Work instruction
Only a number is wanted here: the count of lines in the entries below that contain the word "这是一个关于Python期末项目的文档介绍".
Raw data: Begin
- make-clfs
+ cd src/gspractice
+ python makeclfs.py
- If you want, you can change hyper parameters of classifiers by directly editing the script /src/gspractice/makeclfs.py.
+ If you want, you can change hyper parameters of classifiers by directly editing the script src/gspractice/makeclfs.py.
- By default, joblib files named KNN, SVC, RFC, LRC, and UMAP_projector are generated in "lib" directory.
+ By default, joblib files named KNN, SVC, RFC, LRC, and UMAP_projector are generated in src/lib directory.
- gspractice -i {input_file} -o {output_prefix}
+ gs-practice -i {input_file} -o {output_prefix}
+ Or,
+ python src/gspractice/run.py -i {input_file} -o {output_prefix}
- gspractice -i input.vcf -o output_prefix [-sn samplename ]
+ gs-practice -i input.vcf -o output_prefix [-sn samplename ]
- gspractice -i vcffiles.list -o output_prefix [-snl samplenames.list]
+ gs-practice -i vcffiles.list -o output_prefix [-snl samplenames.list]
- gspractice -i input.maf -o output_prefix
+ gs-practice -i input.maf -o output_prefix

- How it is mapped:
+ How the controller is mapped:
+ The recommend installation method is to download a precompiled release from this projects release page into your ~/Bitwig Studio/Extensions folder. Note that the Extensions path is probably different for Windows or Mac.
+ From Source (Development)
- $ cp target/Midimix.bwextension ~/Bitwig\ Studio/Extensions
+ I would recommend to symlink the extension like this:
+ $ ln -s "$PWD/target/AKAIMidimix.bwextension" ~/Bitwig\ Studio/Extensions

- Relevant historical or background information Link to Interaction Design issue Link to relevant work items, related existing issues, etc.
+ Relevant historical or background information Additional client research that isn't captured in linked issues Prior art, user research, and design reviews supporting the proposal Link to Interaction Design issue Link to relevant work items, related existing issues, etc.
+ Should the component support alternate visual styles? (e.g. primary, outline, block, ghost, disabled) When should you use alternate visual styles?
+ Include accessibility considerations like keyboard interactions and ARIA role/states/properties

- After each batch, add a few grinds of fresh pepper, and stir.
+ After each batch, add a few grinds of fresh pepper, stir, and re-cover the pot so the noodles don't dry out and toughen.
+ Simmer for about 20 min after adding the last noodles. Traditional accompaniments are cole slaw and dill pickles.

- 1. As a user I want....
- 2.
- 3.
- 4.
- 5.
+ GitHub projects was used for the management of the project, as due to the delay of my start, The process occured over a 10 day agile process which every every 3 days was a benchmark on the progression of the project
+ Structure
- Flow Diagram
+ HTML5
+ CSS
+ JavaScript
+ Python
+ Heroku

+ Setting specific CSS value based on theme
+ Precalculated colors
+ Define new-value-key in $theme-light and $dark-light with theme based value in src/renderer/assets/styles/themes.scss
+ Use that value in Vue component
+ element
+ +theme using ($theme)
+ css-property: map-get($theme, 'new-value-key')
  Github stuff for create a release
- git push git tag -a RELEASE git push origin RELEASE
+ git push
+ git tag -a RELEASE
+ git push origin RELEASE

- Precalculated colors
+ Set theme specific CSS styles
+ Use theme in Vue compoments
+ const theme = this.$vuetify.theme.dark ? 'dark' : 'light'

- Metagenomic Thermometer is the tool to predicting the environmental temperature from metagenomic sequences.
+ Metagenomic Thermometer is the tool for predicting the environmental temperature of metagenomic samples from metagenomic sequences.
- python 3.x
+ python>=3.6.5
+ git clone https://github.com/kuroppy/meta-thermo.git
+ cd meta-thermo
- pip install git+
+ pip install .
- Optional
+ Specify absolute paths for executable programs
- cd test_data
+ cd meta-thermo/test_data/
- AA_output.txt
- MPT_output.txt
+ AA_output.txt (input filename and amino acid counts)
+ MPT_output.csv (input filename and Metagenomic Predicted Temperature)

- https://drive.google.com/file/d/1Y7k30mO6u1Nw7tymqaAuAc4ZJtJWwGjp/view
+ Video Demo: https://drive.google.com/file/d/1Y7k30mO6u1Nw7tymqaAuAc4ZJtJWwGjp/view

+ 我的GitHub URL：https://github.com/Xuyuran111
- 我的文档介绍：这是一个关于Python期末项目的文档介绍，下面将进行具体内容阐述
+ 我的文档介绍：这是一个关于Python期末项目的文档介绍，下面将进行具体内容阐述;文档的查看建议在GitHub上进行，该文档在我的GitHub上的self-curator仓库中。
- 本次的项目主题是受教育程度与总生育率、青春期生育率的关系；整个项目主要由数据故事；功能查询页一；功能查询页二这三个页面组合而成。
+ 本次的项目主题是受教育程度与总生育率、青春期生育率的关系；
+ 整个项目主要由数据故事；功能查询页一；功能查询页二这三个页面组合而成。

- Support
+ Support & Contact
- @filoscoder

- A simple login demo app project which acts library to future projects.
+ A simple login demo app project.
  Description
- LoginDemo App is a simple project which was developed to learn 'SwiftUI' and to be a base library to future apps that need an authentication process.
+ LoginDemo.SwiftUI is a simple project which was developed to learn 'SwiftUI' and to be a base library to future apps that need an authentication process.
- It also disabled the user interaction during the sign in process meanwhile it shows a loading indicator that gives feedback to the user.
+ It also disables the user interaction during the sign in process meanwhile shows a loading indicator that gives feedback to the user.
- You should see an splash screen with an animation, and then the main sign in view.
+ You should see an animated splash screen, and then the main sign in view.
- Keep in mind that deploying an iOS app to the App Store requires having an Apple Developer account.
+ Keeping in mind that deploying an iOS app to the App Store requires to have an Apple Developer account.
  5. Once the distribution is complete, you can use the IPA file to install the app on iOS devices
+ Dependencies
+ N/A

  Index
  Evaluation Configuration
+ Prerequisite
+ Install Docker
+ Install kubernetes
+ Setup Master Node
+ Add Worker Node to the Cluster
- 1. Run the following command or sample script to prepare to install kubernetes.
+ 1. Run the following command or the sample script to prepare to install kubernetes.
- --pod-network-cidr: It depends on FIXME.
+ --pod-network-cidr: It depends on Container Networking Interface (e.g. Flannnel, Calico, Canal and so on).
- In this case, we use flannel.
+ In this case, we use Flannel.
Raw data: End
Exercise answer
2